## Work to complete
In full and without error, repeat the entries below.

## Dataset content

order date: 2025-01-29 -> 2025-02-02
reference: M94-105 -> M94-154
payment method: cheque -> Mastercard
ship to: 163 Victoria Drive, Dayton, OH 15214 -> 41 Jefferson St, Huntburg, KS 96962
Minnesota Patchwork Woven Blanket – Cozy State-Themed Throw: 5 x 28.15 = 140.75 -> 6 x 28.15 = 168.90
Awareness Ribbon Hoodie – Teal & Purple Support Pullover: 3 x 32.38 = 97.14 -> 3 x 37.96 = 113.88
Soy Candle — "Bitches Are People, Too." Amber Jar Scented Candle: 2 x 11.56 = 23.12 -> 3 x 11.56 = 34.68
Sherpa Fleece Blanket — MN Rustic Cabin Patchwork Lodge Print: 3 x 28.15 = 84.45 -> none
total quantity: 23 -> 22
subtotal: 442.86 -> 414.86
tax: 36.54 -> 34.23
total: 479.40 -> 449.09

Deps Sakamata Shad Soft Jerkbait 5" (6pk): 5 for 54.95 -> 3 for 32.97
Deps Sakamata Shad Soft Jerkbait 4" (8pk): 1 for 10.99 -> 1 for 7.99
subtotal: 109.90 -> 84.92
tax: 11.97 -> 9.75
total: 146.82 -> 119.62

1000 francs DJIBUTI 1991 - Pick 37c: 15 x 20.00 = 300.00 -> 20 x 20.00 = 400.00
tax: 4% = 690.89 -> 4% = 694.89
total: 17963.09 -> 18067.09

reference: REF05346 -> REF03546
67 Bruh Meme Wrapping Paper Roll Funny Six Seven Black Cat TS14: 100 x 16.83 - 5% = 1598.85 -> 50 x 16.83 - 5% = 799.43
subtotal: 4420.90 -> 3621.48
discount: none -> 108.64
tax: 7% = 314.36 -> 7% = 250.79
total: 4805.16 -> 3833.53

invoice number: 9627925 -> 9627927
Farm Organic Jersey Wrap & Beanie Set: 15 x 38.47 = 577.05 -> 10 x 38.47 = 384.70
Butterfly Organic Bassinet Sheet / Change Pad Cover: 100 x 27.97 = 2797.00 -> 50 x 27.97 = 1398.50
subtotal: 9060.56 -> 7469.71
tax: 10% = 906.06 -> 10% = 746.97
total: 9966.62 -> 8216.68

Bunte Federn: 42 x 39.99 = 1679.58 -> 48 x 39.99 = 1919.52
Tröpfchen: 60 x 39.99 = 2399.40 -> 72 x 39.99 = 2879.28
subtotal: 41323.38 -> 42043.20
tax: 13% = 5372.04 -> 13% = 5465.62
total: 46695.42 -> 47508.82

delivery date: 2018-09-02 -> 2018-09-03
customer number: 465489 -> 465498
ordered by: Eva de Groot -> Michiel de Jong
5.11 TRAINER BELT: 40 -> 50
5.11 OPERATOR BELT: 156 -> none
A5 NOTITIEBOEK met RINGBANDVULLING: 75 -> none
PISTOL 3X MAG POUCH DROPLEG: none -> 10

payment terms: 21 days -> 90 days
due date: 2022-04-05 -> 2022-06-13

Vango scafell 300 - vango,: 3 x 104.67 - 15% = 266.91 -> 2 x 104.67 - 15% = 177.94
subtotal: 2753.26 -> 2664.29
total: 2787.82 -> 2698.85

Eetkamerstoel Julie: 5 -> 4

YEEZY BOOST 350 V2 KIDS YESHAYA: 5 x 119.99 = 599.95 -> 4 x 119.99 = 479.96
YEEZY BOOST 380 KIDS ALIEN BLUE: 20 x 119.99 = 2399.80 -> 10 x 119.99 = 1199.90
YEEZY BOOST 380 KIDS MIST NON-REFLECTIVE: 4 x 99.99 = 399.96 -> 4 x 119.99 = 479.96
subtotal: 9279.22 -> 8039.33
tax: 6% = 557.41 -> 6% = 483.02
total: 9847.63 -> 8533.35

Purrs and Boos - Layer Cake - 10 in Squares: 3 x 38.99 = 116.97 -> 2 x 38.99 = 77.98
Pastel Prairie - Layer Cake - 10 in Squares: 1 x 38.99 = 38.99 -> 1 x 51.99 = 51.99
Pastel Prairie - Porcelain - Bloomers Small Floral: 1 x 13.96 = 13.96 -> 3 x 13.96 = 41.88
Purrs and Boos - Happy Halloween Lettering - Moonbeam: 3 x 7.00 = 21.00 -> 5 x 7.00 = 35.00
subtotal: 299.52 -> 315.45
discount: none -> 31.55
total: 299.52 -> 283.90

## Solved exercise
order date: 2025-01-29 -> 2025-02-02
reference: M94-105 -> M94-154
payment method: cheque -> Mastercard
ship to: 163 Victoria Drive, Dayton, OH 15214 -> 41 Jefferson St, Huntburg, KS 96962
Minnesota Patchwork Woven Blanket – Cozy State-Themed Throw: 5 x 28.15 = 140.75 -> 6 x 28.15 = 168.90
Awareness Ribbon Hoodie – Teal & Purple Support Pullover: 3 x 32.38 = 97.14 -> 3 x 37.96 = 113.88
Soy Candle — "Bitches Are People, Too." Amber Jar Scented Candle: 2 x 11.56 = 23.12 -> 3 x 11.56 = 34.68
Sherpa Fleece Blanket — MN Rustic Cabin Patchwork Lodge Print: 3 x 28.15 = 84.45 -> none
total quantity: 23 -> 22
subtotal: 442.86 -> 414.86
tax: 36.54 -> 34.23
total: 479.40 -> 449.09

Deps Sakamata Shad Soft Jerkbait 5" (6pk): 5 for 54.95 -> 3 for 32.97
Deps Sakamata Shad Soft Jerkbait 4" (8pk): 1 for 10.99 -> 1 for 7.99
subtotal: 109.90 -> 84.92
tax: 11.97 -> 9.75
total: 146.82 -> 119.62

1000 francs DJIBUTI 1991 - Pick 37c: 15 x 20.00 = 300.00 -> 20 x 20.00 = 400.00
tax: 4% = 690.89 -> 4% = 694.89
total: 17963.09 -> 18067.09

reference: REF05346 -> REF03546
67 Bruh Meme Wrapping Paper Roll Funny Six Seven Black Cat TS14: 100 x 16.83 - 5% = 1598.85 -> 50 x 16.83 - 5% = 799.43
subtotal: 4420.90 -> 3621.48
discount: none -> 108.64
tax: 7% = 314.36 -> 7% = 250.79
total: 4805.16 -> 3833.53

invoice number: 9627925 -> 9627927
Farm Organic Jersey Wrap & Beanie Set: 15 x 38.47 = 577.05 -> 10 x 38.47 = 384.70
Butterfly Organic Bassinet Sheet / Change Pad Cover: 100 x 27.97 = 2797.00 -> 50 x 27.97 = 1398.50
subtotal: 9060.56 -> 7469.71
tax: 10% = 906.06 -> 10% = 746.97
total: 9966.62 -> 8216.68

Bunte Federn: 42 x 39.99 = 1679.58 -> 48 x 39.99 = 1919.52
Tröpfchen: 60 x 39.99 = 2399.40 -> 72 x 39.99 = 2879.28
subtotal: 41323.38 -> 42043.20
tax: 13% = 5372.04 -> 13% = 5465.62
total: 46695.42 -> 47508.82

delivery date: 2018-09-02 -> 2018-09-03
customer number: 465489 -> 465498
ordered by: Eva de Groot -> Michiel de Jong
5.11 TRAINER BELT: 40 -> 50
5.11 OPERATOR BELT: 156 -> none
A5 NOTITIEBOEK met RINGBANDVULLING: 75 -> none
PISTOL 3X MAG POUCH DROPLEG: none -> 10

payment terms: 21 days -> 90 days
due date: 2022-04-05 -> 2022-06-13

Vango scafell 300 - vango,: 3 x 104.67 - 15% = 266.91 -> 2 x 104.67 - 15% = 177.94
subtotal: 2753.26 -> 2664.29
total: 2787.82 -> 2698.85

Eetkamerstoel Julie: 5 -> 4

YEEZY BOOST 350 V2 KIDS YESHAYA: 5 x 119.99 = 599.95 -> 4 x 119.99 = 479.96
YEEZY BOOST 380 KIDS ALIEN BLUE: 20 x 119.99 = 2399.80 -> 10 x 119.99 = 1199.90
YEEZY BOOST 380 KIDS MIST NON-REFLECTIVE: 4 x 99.99 = 399.96 -> 4 x 119.99 = 479.96
subtotal: 9279.22 -> 8039.33
tax: 6% = 557.41 -> 6% = 483.02
total: 9847.63 -> 8533.35

Purrs and Boos - Layer Cake - 10 in Squares: 3 x 38.99 = 116.97 -> 2 x 38.99 = 77.98
Pastel Prairie - Layer Cake - 10 in Squares: 1 x 38.99 = 38.99 -> 1 x 51.99 = 51.99
Pastel Prairie - Porcelain - Bloomers Small Floral: 1 x 13.96 = 13.96 -> 3 x 13.96 = 41.88
Purrs and Boos - Happy Halloween Lettering - Moonbeam: 3 x 7.00 = 21.00 -> 5 x 7.00 = 35.00
subtotal: 299.52 -> 315.45
discount: none -> 31.55
total: 299.52 -> 283.90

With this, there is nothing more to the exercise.